I know I will not persuade those people who believe that the repatriation of the roughly 10% of primary legislation which is mandated by Brussels is worth the economic hardship - hardship which will last for a decade even by the reckoning of some government ministers, and will be suffered by all Britons who are not in the business of financial services. But those who were relatively undecided in 2016 until they were swayed by Boris Johnson's misleading slogan, should check out the latest Three Blokes in a Pub podcast and reexamine their thinking. It is no shame to admit that one made a wrong decision based on lies, as hundreds of MPs did over the Iraq invasion. Even the Daily Mail is shifting its stance on the EU.

I admit that I was doubtful when Edward Heath took us into the European community.
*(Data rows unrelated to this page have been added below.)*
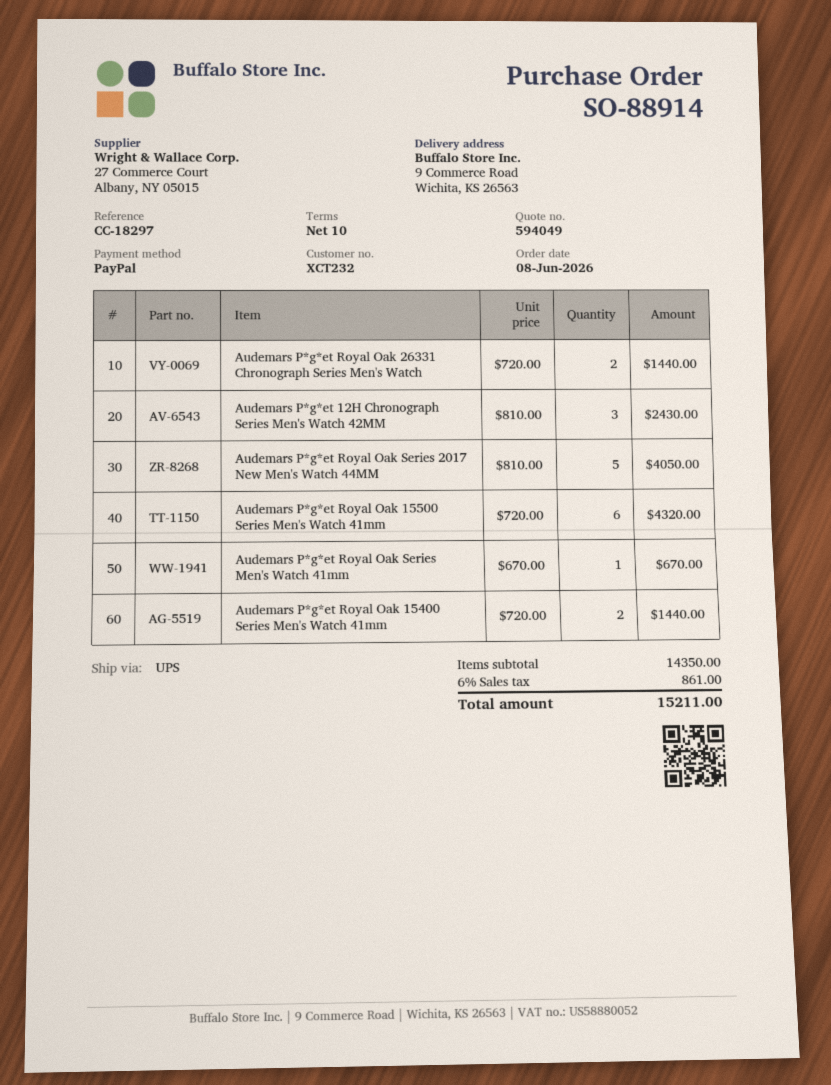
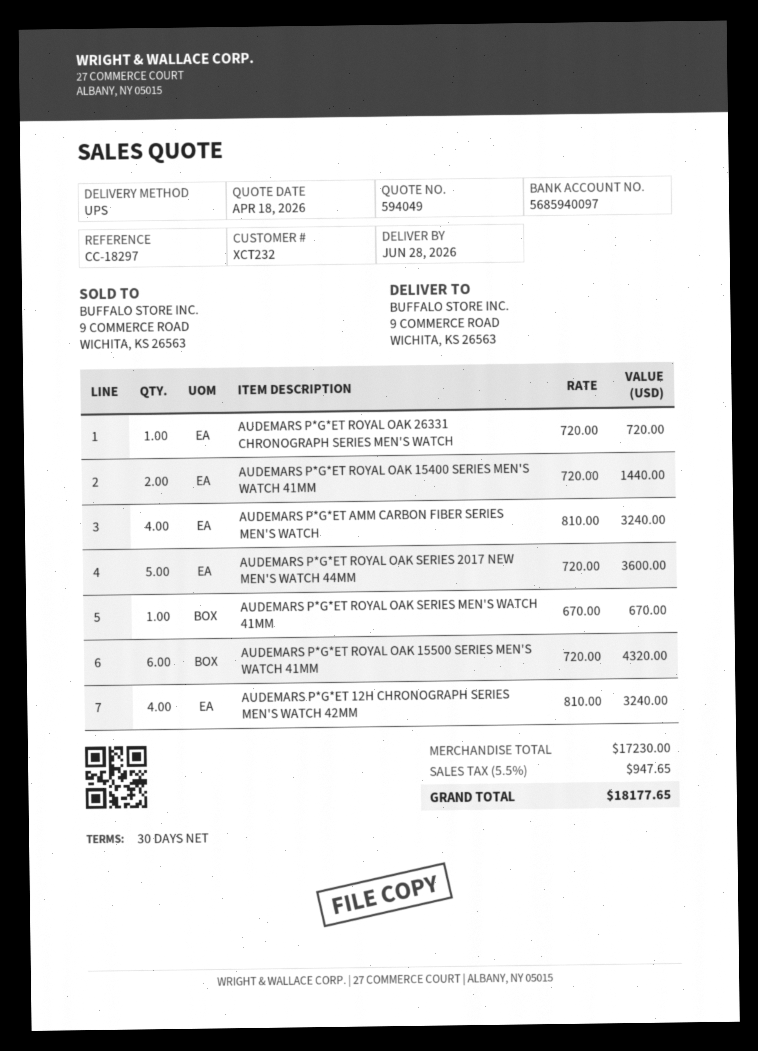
payment terms: 10 days -> 30 days
Audemars P*g*et Royal Oak 26331 Chronograph Series Men's Watch: 2 x 720.00 = 1440.00 -> 1 x 720.00 = 720.00
Audemars P*g*et 12H Chronograph Series Men's Watch 42MM: 3 x 810.00 = 2430.00 -> 4 x 810.00 = 3240.00
Audemars P*g*et Royal Oak Series 2017 New Men's Watch 44MM: 5 x 810.00 = 4050.00 -> 5 x 720.00 = 3600.00
AUDEMARS P*G*ET AMM CARBON FIBER SERIES MEN'S WATCH: none -> 4 x 810.00 = 3240.00
subtotal: 14350.00 -> 17230.00
tax: 6% = 861.00 -> 5.5% = 947.65
total: 15211.00 -> 18177.65

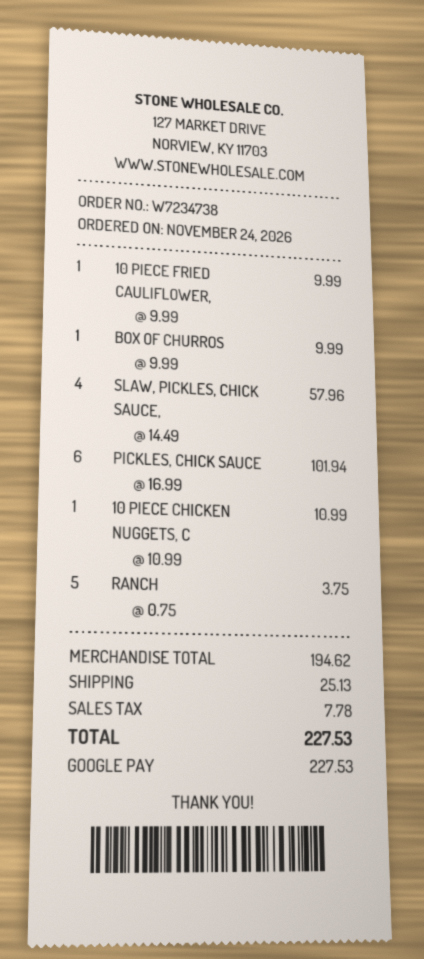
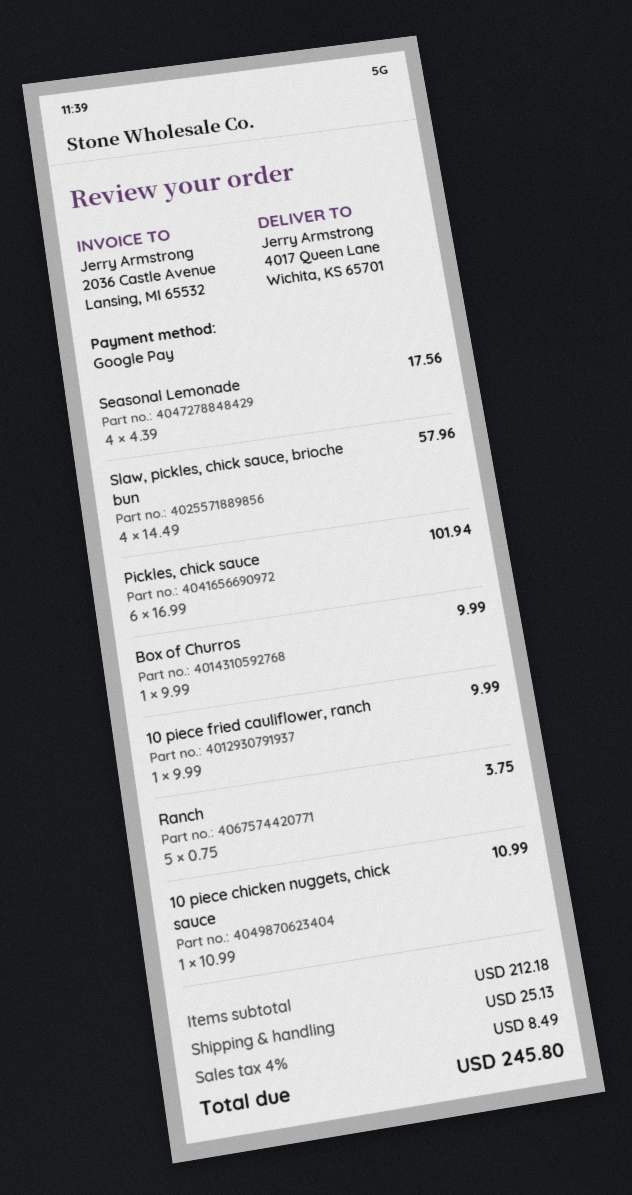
Seasonal Lemonade: none -> 4 x 4.39 = 17.56
subtotal: 194.62 -> 212.18
tax: 7.78 -> 8.49
total: 227.53 -> 245.80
Since then, I have been agreeably surprised by the effect that decision has had on employment levels and general prosperity (blame austerity on conservative thinking, not the EU) and of course there has been the bonus of peace in the EU area promised by Heath, Denis Healey, Roy Jenkins and others who saw first-hand the effects of fascist dictatorships. Moreover, the EU has the mass to stand up to giant multinational companies which practically no single European government has the power to do. There are overarching food safety and environmental standards, great joint scientific and technical projects, and cooperation against crime and terrorism.

I would like to see a UK government with the backbone to say: "we now know that we were wrong to invoke Article 50 and we want to withdraw it". The EU27, who would suffer to some extent* on Brexit (some nations more than others), would surely be receptive to such a move.

But at the very least the government should give the people of the UK a chance to pass a verdict on whatever Brexit deal Mrs May can come up with as against remaining in the EU or even crashing out without a deal.


* The EU would lose up to 16% of its external trade. But the effect on the UK would be far worse. Not only do we stand to lose up to 44% of our exports, we would no longer be part of the trade agreements which the EU has with over 35 other nations. 

1 comment:

Frank Little said...

Various reactionary headline-writers have indulged in terms like "betrayal" and "traitor" with reference to politicians who advocate less than a total break with the EU, or even those of us ordinary folk who maintain our support for the EU.

To my mind, those who are driving the "hard Brexit" are the real traitors. They betray those of my parents' generation who saw at first-hand the effects of hot wars and trade wars of the mid-20th century and therefore swelled the 66% "Remain" vote of the 1975 referendum.